La noisette française cassée par une impasse phytosanitaire

La coopérative Unicoque, principal opérateur français et européen, enregistre une chute de 50% de sa production, sous l’effet d’une météo défavorable et faute d’insecticides efficaces, dont l’acétamipride, un néonicotinoïde autorisé en Espagne et en Italie.

Fondée en 1979, la coopérative basée à Cancon (Lot-et-Garonne) produit bon an mal an 13.000 tonnes de noisettes, sur une surface d’environ 7000 hectares, que se partagent 350 producteurs, ce qui fait d’elle l’opérateur majeur, avec 90% de la production nationale. Mais cette année, la récolte s’annonce comme la pire dans l’histoire de la coopérative, sous l’effet des méfaits d’une pluviométrie abondante et continue enfonçant les normales, auxquels s’ajoutent les attaques du balanin, le ver de la noisette, et de la punaise diabolique. « Sur un potentiel de production de 13.000 tonnes de noisettes, seules 6.500 tonnes ont pu être récoltées et 30% des noisettes récoltées se révèlent non commercialisables, rendues impropres à la consommation par la punaise diabolique », fait savoir Unicoque dans un communiqué. Conséquence : la coopérative anticipe un déficit de plusieurs millions d'euros sur l’exercice 2024-2025, et qui en l’occurrence serait le premier de son histoire.

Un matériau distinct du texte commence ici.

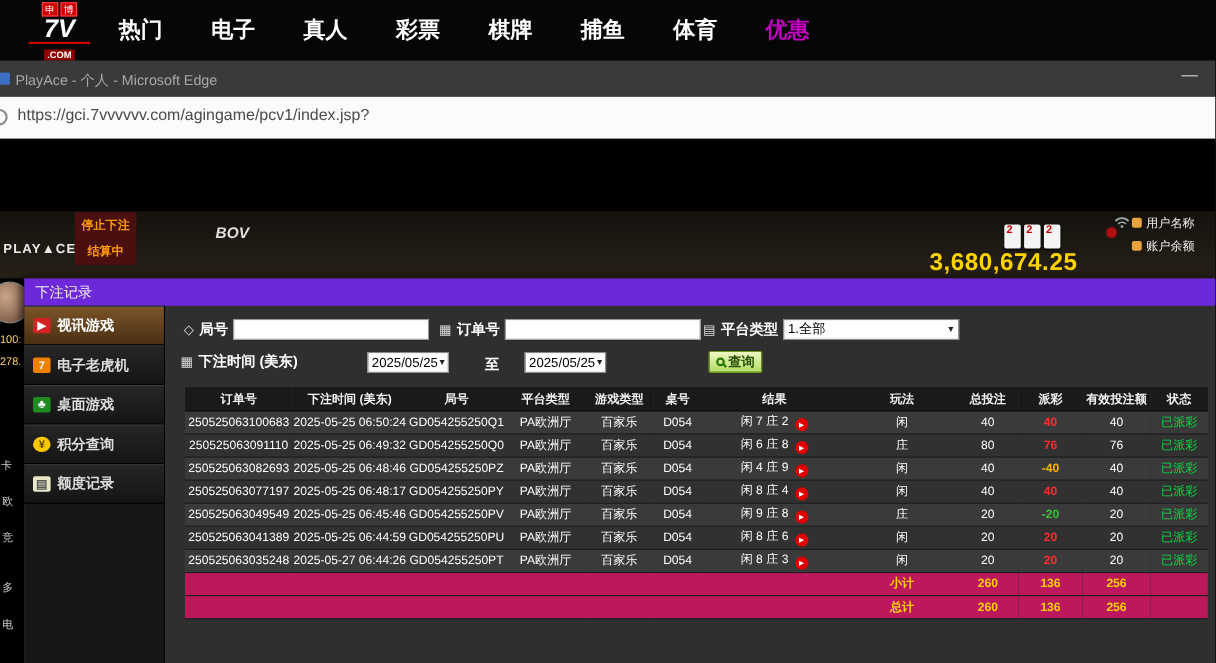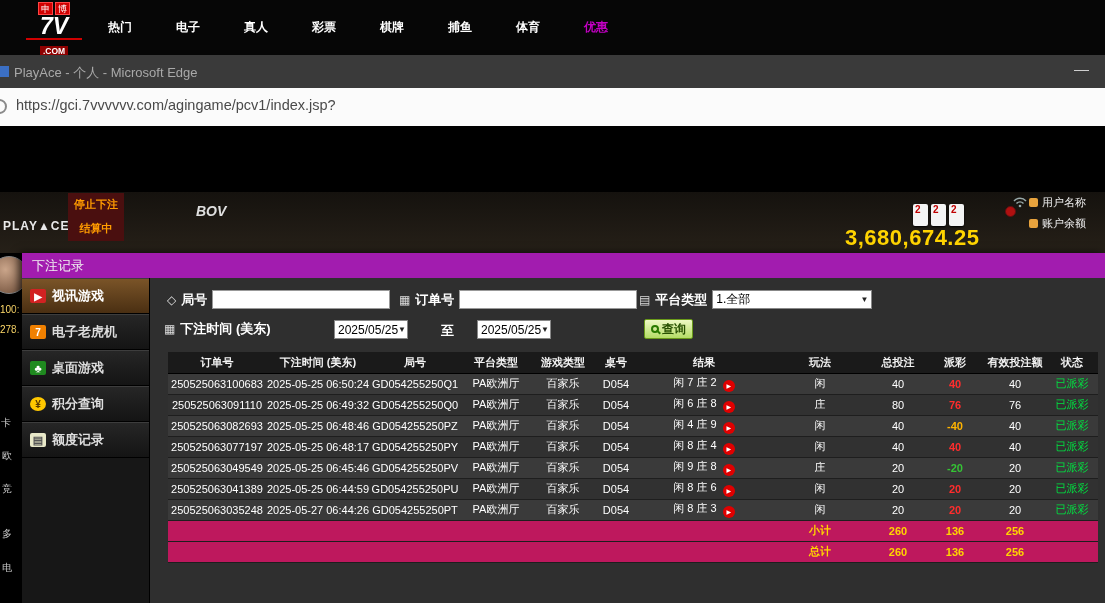"热门" .navitem { font-size: 12px -> 20px }
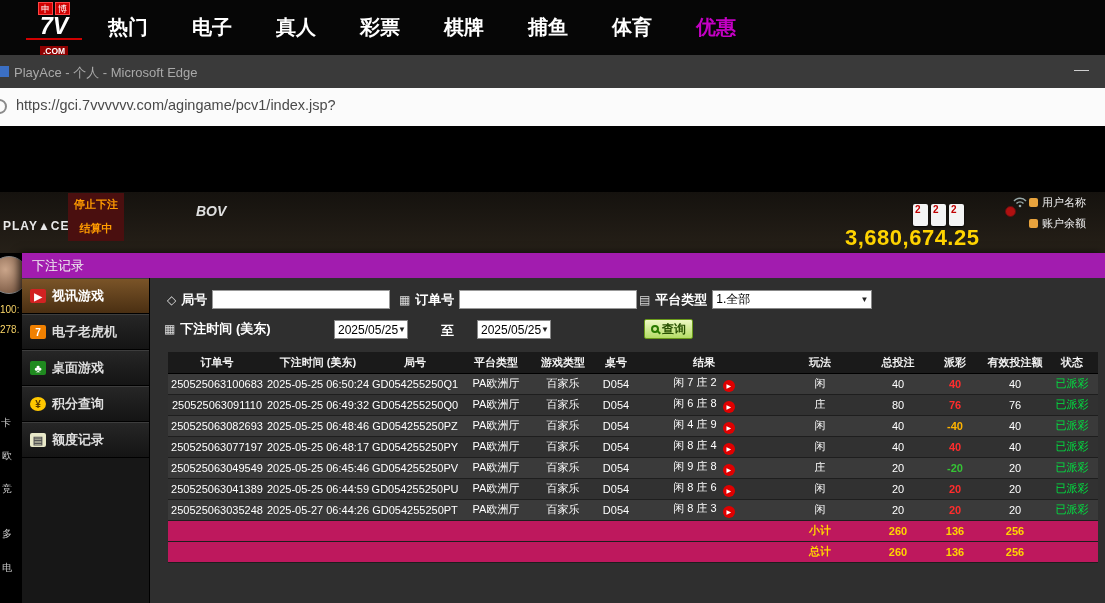"下注记录" .modal-head { background: #a21caf -> #6d28d9 }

Unicoque anticipe un déficit de plusieurs millions d'euros sur l’exercice 2024-2025, et qui en l’occurrence serait le premier dans l’histoire de la coopérative
Unicoque anticipe un déficit de plusieurs millions d'euros sur l’exercice 2024-2025, et qui en l’occurrence serait le premier dans l’histoire de la coopérative

S’il est difficile sinon impossible de contrarier les aléas météorologiques, il en va différemment du volet sanitaire. Et selon Unicoque, une partie de ses déboires est la « faute de molécules phytosanitaires efficaces ayant une autorisation d’usage sur le territoire français ». La coopérative a notamment dans son viseur l’acétamipride, un néonicotinoïde foliaire en usage dans certains pays européens, mais dont la France s’est privée à partir de juillet 2020 avec la fin de son usage à titre dérogatoire. « Nous, producteurs et salariés de la coopérative Unicoque, demandons toutes les procédures nécessaires face à l’urgence phytosanitaire qui nous emporte ainsi que l’harmonisation primordiale des règles phytosanitaires entre la France, l’Espagne et l’Italie au nom de l’égalité, de la lutte contre la distorsion de concurrence intra-européenne, de la souveraineté alimentaire et de la non-exportation des pollutions », défendent Thierry Descazeaux et Jean-Luc Reigne, respectivement président et directeur d’Unicoque. Et de rappeler au passage que le taux d’approvisionnement de la France culmine à 5% en noisette.

« Chlordécone de l'Hexagone »

Face aux menaces récurrentes, et existentielles, que fait peser la jaunisse sur la filière sucrière, les betteraviers réclament périodiquement l’autorisation en France de l’acétamipride, en substitut des traitements de semences à base d’imidaclopride et de thiamethoxam, et en attendant la montée en puissance des alternatives aux néonicotinoïdes. Mais jusqu’à présent, les autorités françaises se sont montrées rétives à un tel projet, y compris au plus fort de la crise agricole de l’hiver dernier, où elles ont lâché du lest sur plusieurs fronts environnementaux. Au cours d’une audition par la Commission des affaires économiques du Sénat, en avril 2023, Christian Huygue, directeur scientifique agriculture de l’INRAE, avait déclaré que « l'acétamipride, que la France n'a heureusement jamais utilisé » , était  « pire que l'imidaclopride ». « Il s'agit d'un produit stable qui est donc en quelque sorte le chlordécone de l'Hexagone ». Ceci explique aussi cela.

Un rapport de la DRAAF ou la définition de l’impasse

Il n’empêche. Pour Unicoque, « les difficultés sont liées à une crise de matière première engendrée par la politique phytosanitaire ultra-restrictive de la France » et non aux «  causes habituelles de difficultés économiques telles que la faute de gestion ou le problème de marché ».  Dans son communiqué, la coopérative mentionne la conclusion d’un rapport d’expertise réalisé par la DRAAF de Nouvelle-Aquitaine, daté du 3 octobre dernier. Où il est écrit : « Sur la base de l’ensemble de ces éléments, il est attesté que les producteurs et la Coopérative Unicoque ont été confrontés collectivement à une situation qui n’était pas anticipable et qui ne pouvait être maitrisée dans les conditions de moyens de lutte règlementairement autorisés ». La définition de l’impasse.